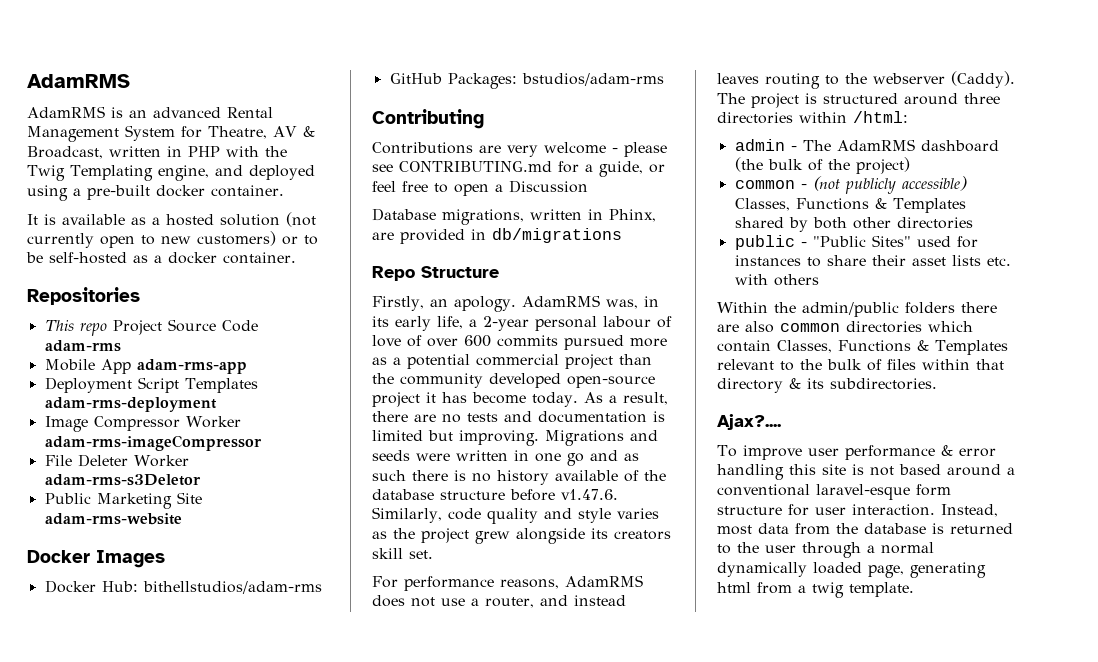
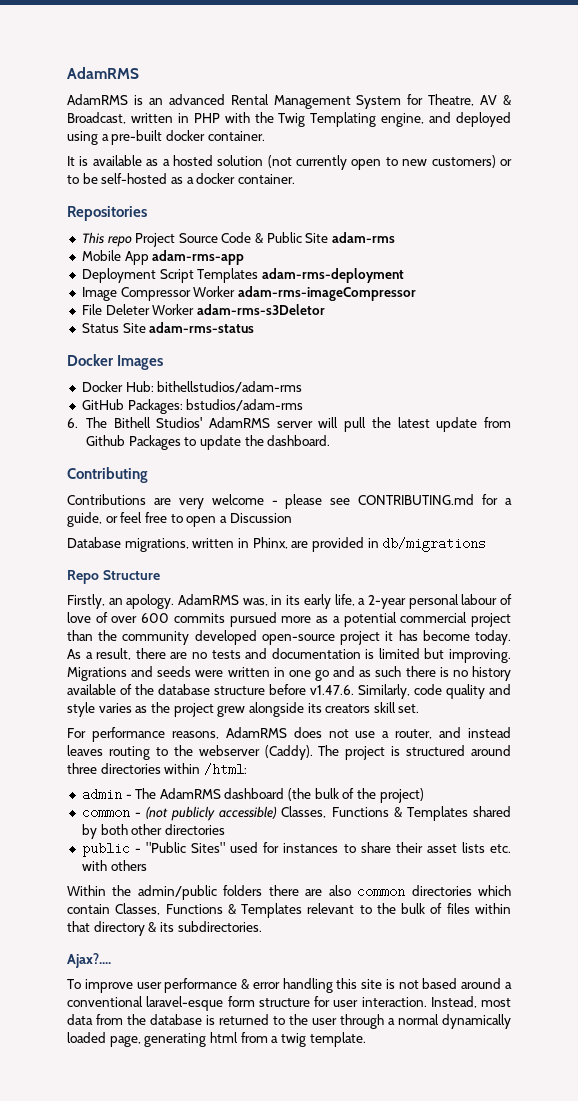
(258, 326) none -> [255,232,329,243] & Public Site
[44,492,202,509] [44,513,182,525] Public Marketing Site adam-rms-website -> [81,322,255,333] Status Site adam-rms-status
(664, 79) none -> [67,417,511,432] [85,435,331,450] // 6. The Bithell Studios' AdamRMS server will pull the latest update from Github Packages to update the dashboard.

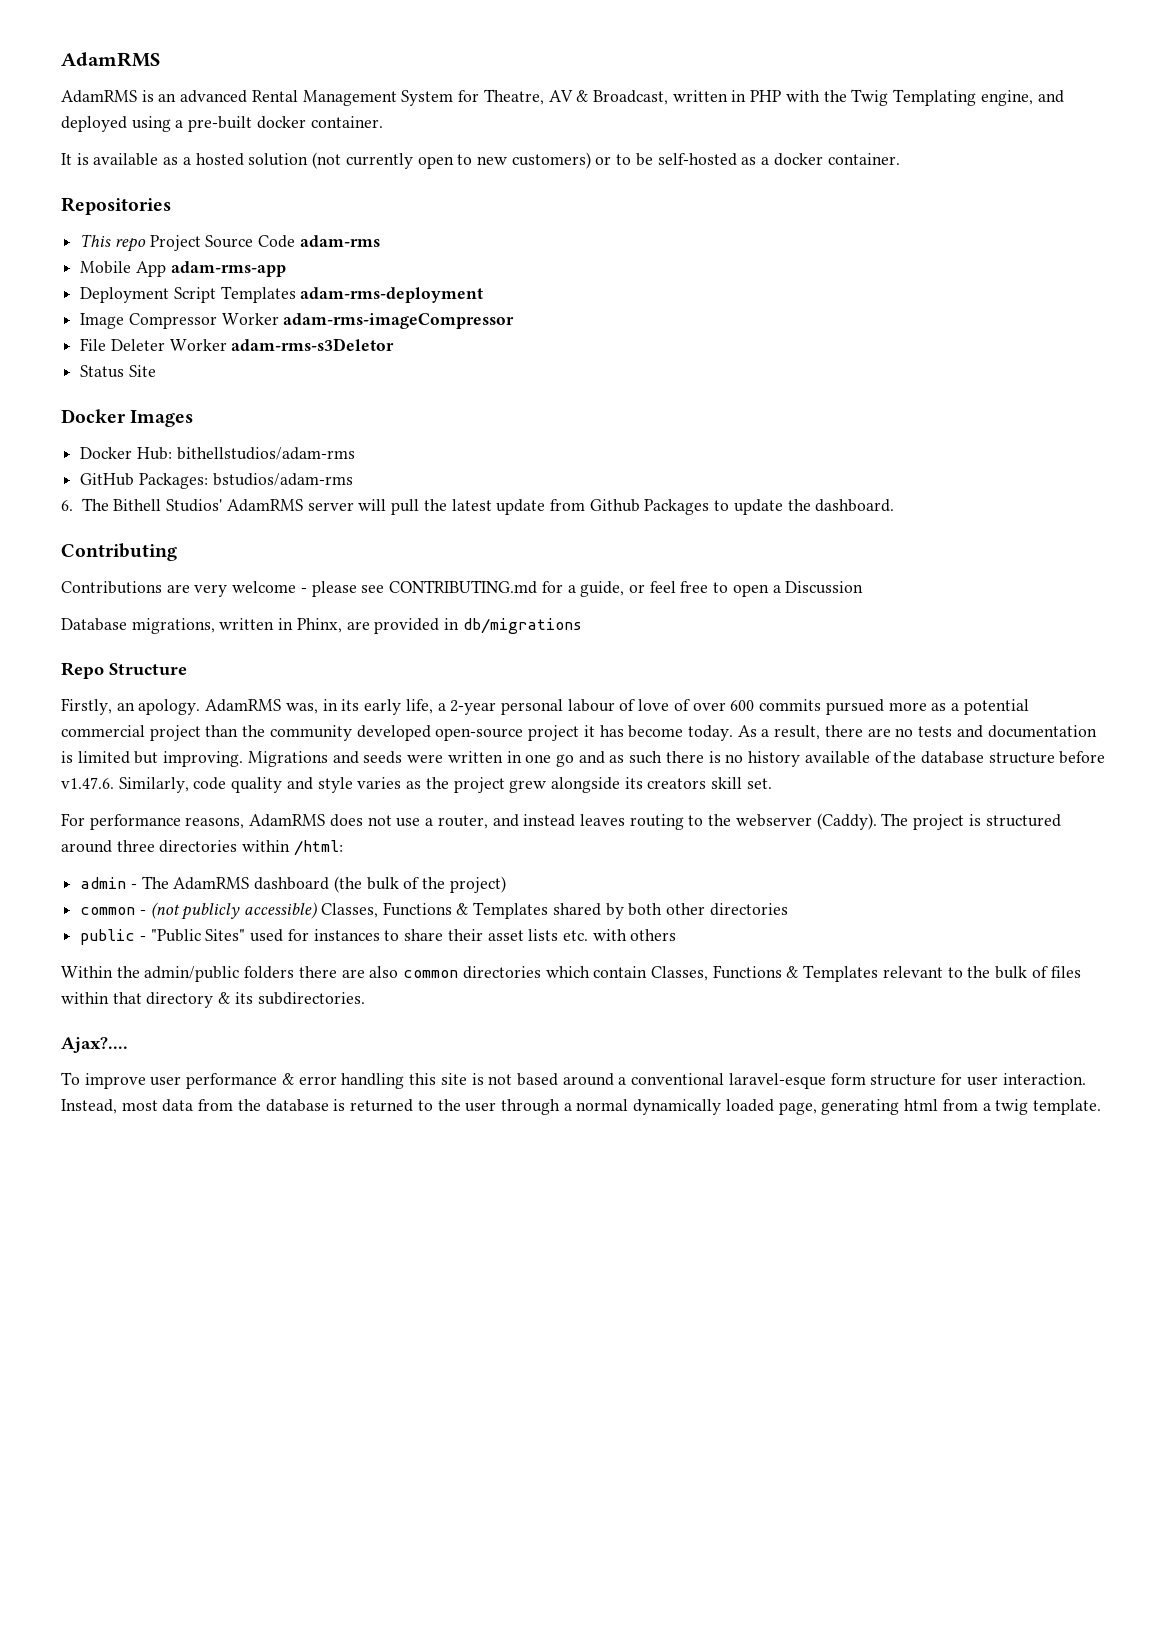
[255,232,329,243] & Public Site -> (296, 241) none
[149,322,255,333] adam-rms-status -> (156, 371) none

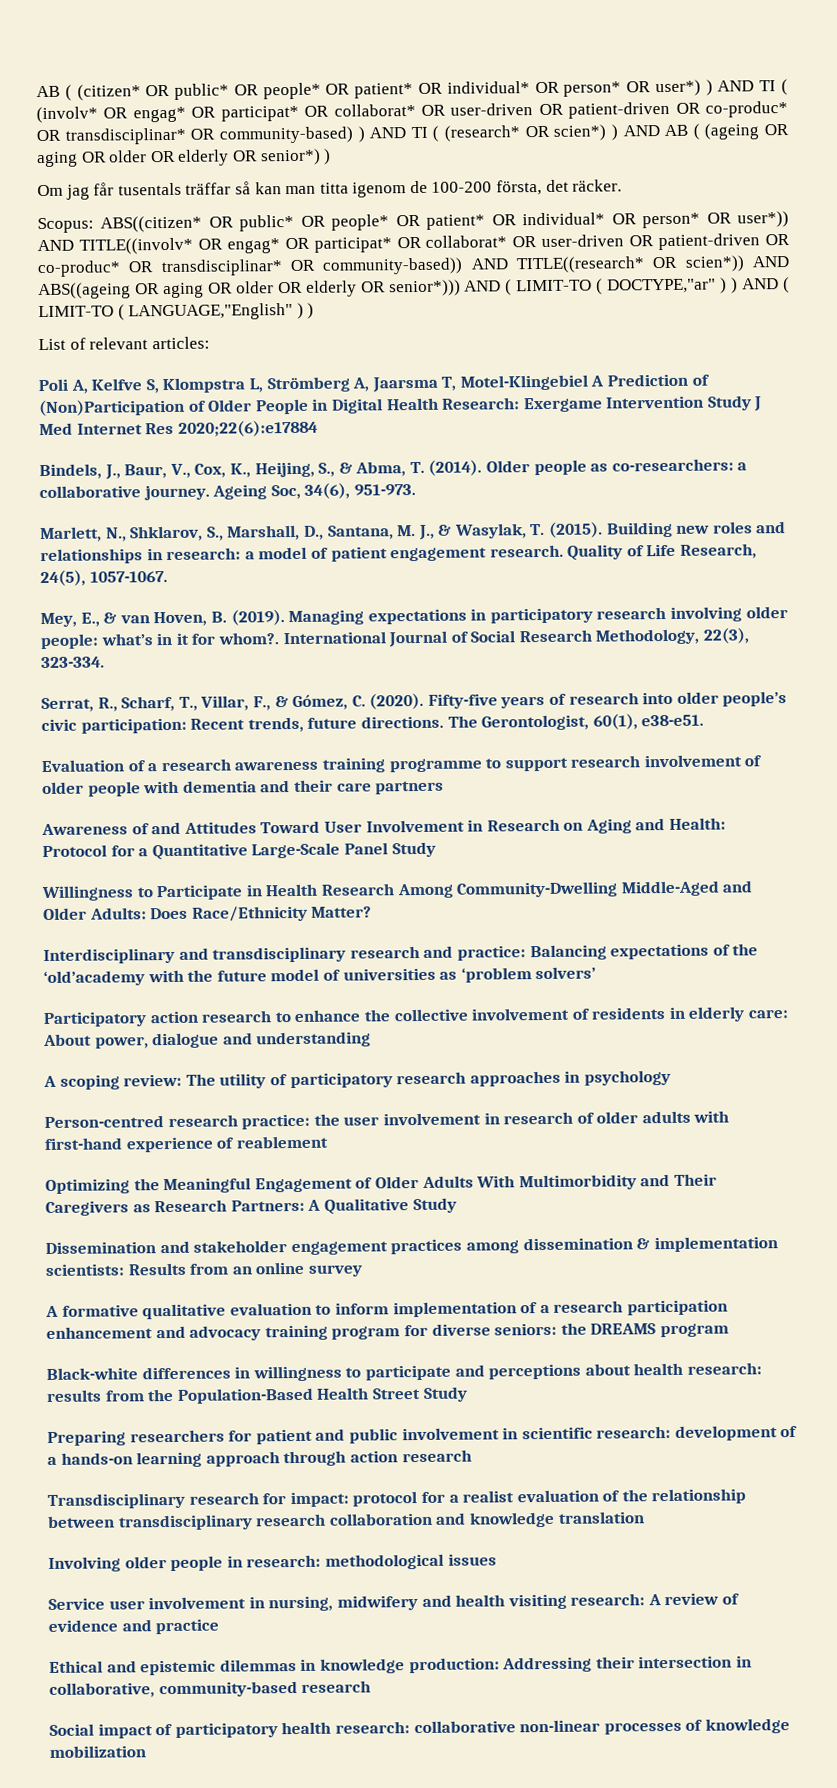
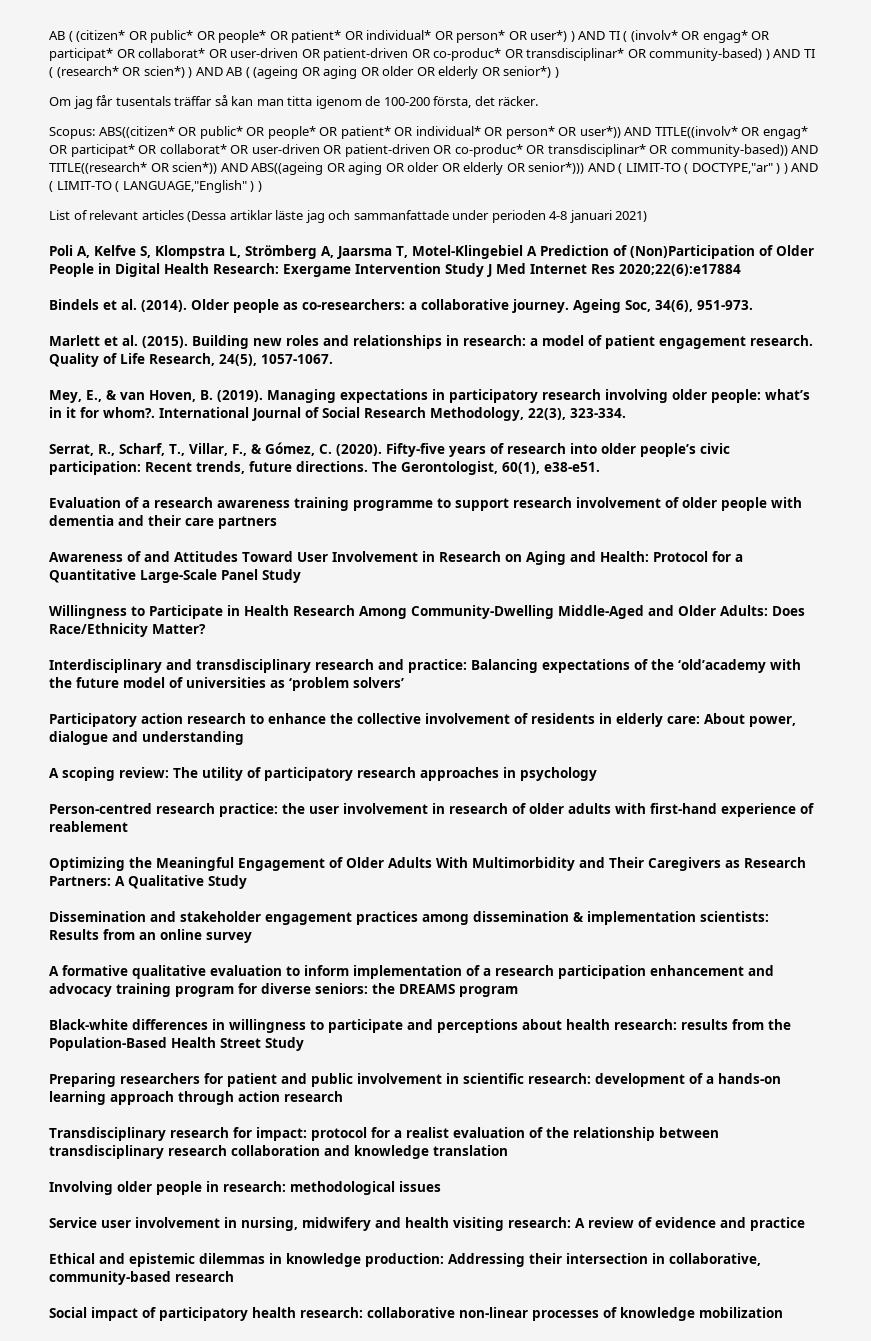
[151,336,210,350] articles: -> [141,210,648,223] articles (Dessa artiklar läste jag och sammanfattade under perioden 4-8 januari 2021)
[39,461,425,480] Bindels, J., Baur, V., Cox, K., Heijing, S., & Abma, T. -> [49,299,137,310] Bindels et al.
[40,523,546,543] Marlett, N., Shklarov, S., Marshall, D., Santana, M. J., & Wasylak, T. -> [49,335,138,346] Marlett et al.

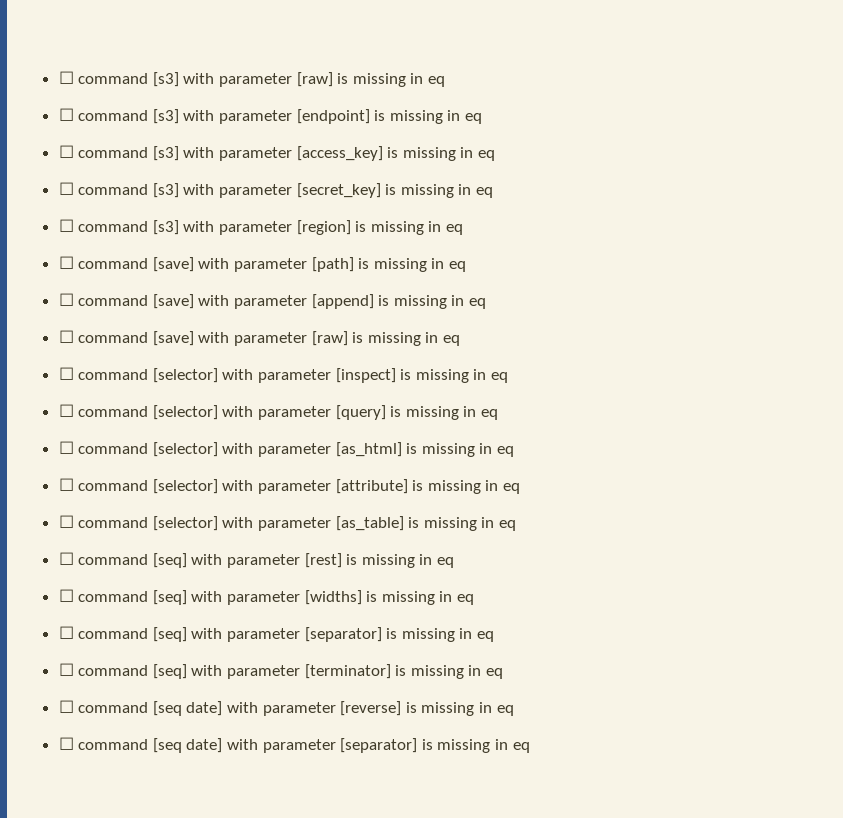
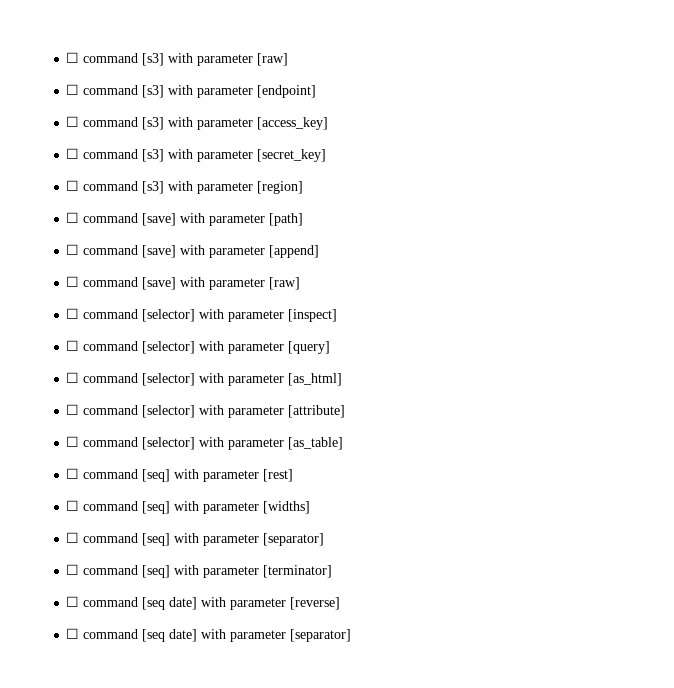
[337,73,446,87] is missing in eq -> (289, 59) none
[374,110,483,124] is missing in eq -> (317, 91) none
[387,147,496,161] is missing in eq -> (329, 123) none
[385,184,494,198] is missing in eq -> (327, 155) none
[355,221,464,235] is missing in eq -> (304, 187) none
[358,258,467,272] is missing in eq -> (304, 219) none
[378,295,487,309] is missing in eq -> (320, 251) none
[352,332,461,346] is missing in eq -> (301, 283) none
[400,369,509,383] is missing in eq -> (338, 315) none
[390,406,499,420] is missing in eq -> (331, 347) none
[406,443,515,457] is missing in eq -> (343, 379) none
[412,480,521,494] is missing in eq -> (346, 411) none
[408,517,517,531] is missing in eq -> (344, 443) none
[346,554,455,568] is missing in eq -> (294, 475) none
[366,591,475,605] is missing in eq -> (311, 507) none
[386,628,495,642] is missing in eq -> (325, 539) none
[395,665,504,679] is missing in eq -> (333, 571) none
[405,702,514,716] is missing in eq -> (341, 603) none
[421,739,530,753] is missing in eq -> (352, 635) none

Work request: What the answer needs is every line from the one with "Marlett et al." through the last line of the data, reproduced word for word and with pictures omitted.

Written response:
[40,523,546,543] Marlett, N., Shklarov, S., Marshall, D., Santana, M. J., & Wasylak, T. -> [49,335,138,346] Marlett et al.

[337,73,446,87] is missing in eq -> (289, 59) none
[374,110,483,124] is missing in eq -> (317, 91) none
[387,147,496,161] is missing in eq -> (329, 123) none
[385,184,494,198] is missing in eq -> (327, 155) none
[355,221,464,235] is missing in eq -> (304, 187) none
[358,258,467,272] is missing in eq -> (304, 219) none
[378,295,487,309] is missing in eq -> (320, 251) none
[352,332,461,346] is missing in eq -> (301, 283) none
[400,369,509,383] is missing in eq -> (338, 315) none
[390,406,499,420] is missing in eq -> (331, 347) none
[406,443,515,457] is missing in eq -> (343, 379) none
[412,480,521,494] is missing in eq -> (346, 411) none
[408,517,517,531] is missing in eq -> (344, 443) none
[346,554,455,568] is missing in eq -> (294, 475) none
[366,591,475,605] is missing in eq -> (311, 507) none
[386,628,495,642] is missing in eq -> (325, 539) none
[395,665,504,679] is missing in eq -> (333, 571) none
[405,702,514,716] is missing in eq -> (341, 603) none
[421,739,530,753] is missing in eq -> (352, 635) none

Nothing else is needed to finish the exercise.